4 thoughts on “Of Turtles and Tractor-Beams

  1. UGH. I feel ya.
    I was reduced to tears when a butterfly got caught in the windshield wiper during a rainstorm.
    And, Kevin, God love him, forced me to stop when a deer was dragging itself across the road—
    who only wounds and animal and doesn’t stop to have someone come tend to it or put it out of it’s misery?!!
    Ultimately, I had to talk him out of running wildly into the road to get kicked to death by a scared hurt animal he could do nothing for….
    The combination of cars (often captained by soulless morons) and wildlife certainly produce TRAUMA for us sensitive folk, I say.

    1. I love you two and your good hearts. To me, one of the greatest mysteries of this messed-up yet beautiful world is that anyone *wouldn’t* care. Soulless morons, indeed. When they finally open that sci-fi auto accessories store I’m dreaming of, you and I will have to make a field trip.
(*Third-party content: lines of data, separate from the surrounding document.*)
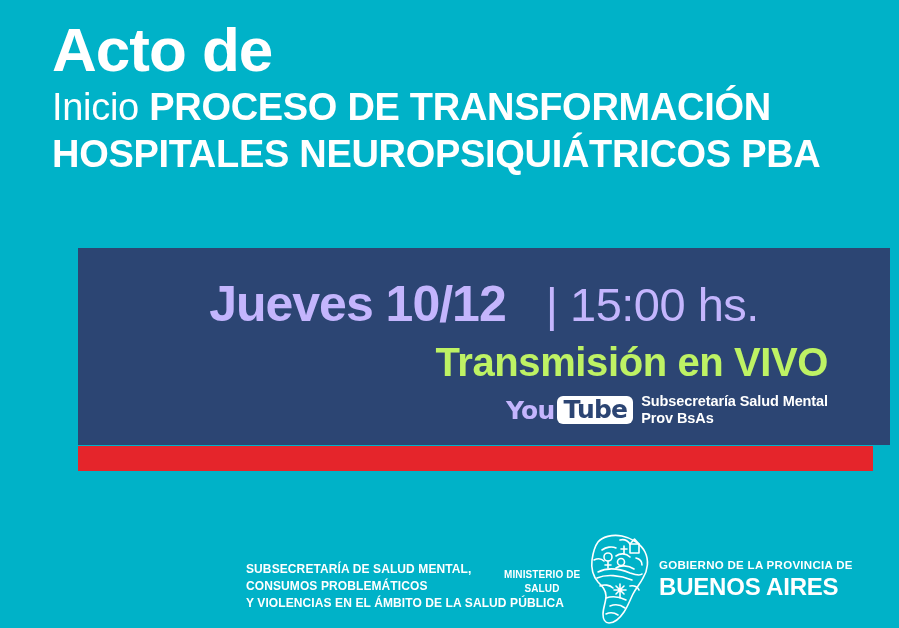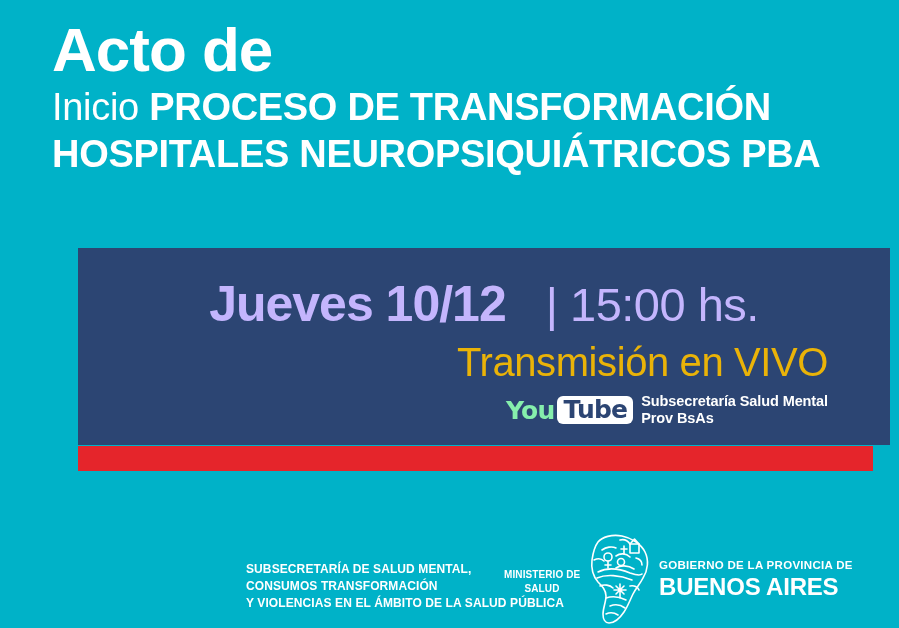--- a/index.html
+++ b/index.html
@@ -108,9 +108,9 @@
     top: 92px;
     width: 750px;
     text-align: right;
-    color: #eab308;
+    color: #bef264;
     font-size: 40px;
-    font-weight: 400;
+    font-weight: 700;
     letter-spacing: -0.4px;
     white-space: nowrap;
   }

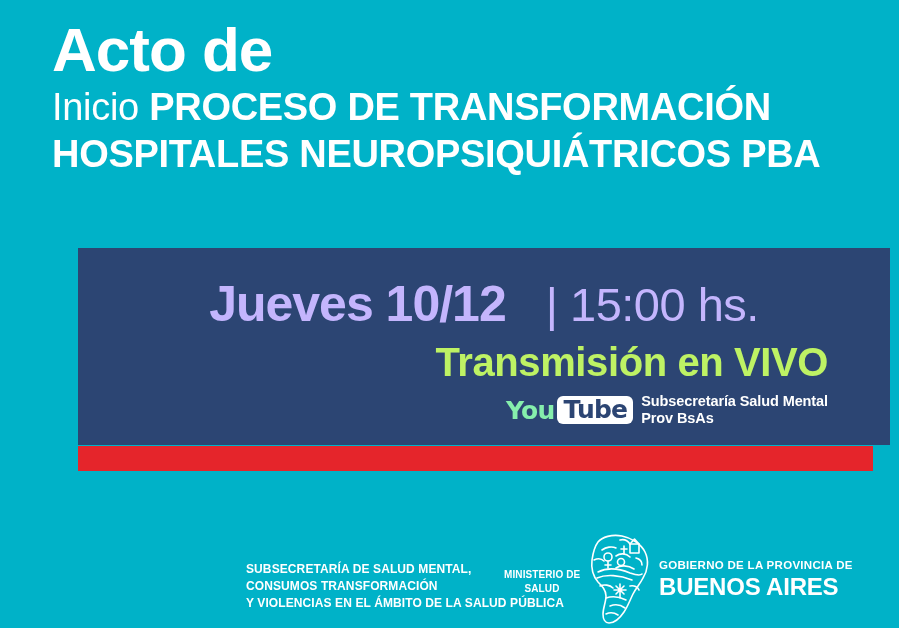--- a/index.html
+++ b/index.html
@@ -132,7 +132,7 @@
     gap: 3px;
   }
   .yt-you {
-    color: #86efac;
+    color: #c4b5fd;
     font-size: 25px;
     font-weight: bold;
     letter-spacing: -0.8px;

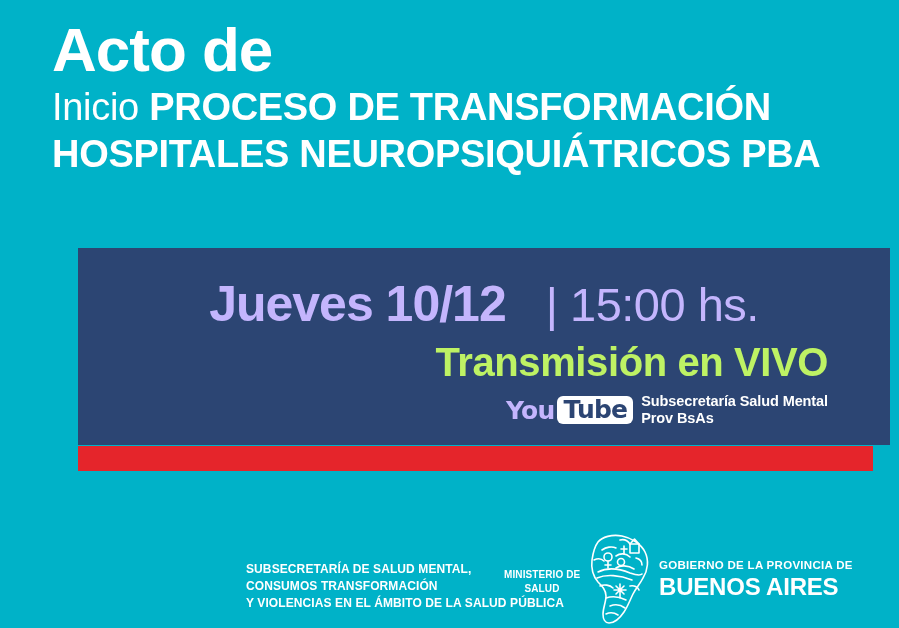--- a/index.html
+++ b/index.html
@@ -260,7 +260,7 @@
 
     <div class="footer-subsec">
       <span>SUBSECRETARÍA DE SALUD MENTAL,</span><br>
-      <span>CONSUMOS TRANSFORMACIÓN</span><br>
+      <span>CONSUMOS PROBLEMÁTICOS</span><br>
       <span>Y VIOLENCIAS EN EL ÁMBITO DE LA SALUD PÚBLICA</span>
     </div>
  2. Poor Brenna…I hate, hate, HATE animal violence even when it’s by accident (as you already know) My friends have to give me for-warnings about animal violence in Game of Thrones so I can be safe to cover my ears and hum while something CGI dies…my mom just showed me a video of some place out in Asia where all the gulls are dying because ppl litter and they’re full of bottle caps and lighters and razors and plastic. They eat it then regurgitate it to their young and then their young die. And there were videos of them writhing in agony before finally giving in and just dying. It broke my heart. I’ll never be able to rid my mind of those terrible images, just like you and those turtles.
    My heart goes out to you. It’s a shame some higher force couldn’t just smite the a-holes who don’t care.

    1. Sue, I saw the trailer for that film, too! It’s called Midway, I think, and it’s about Midway Island in the Pacific. It reduced me to a soggy mess!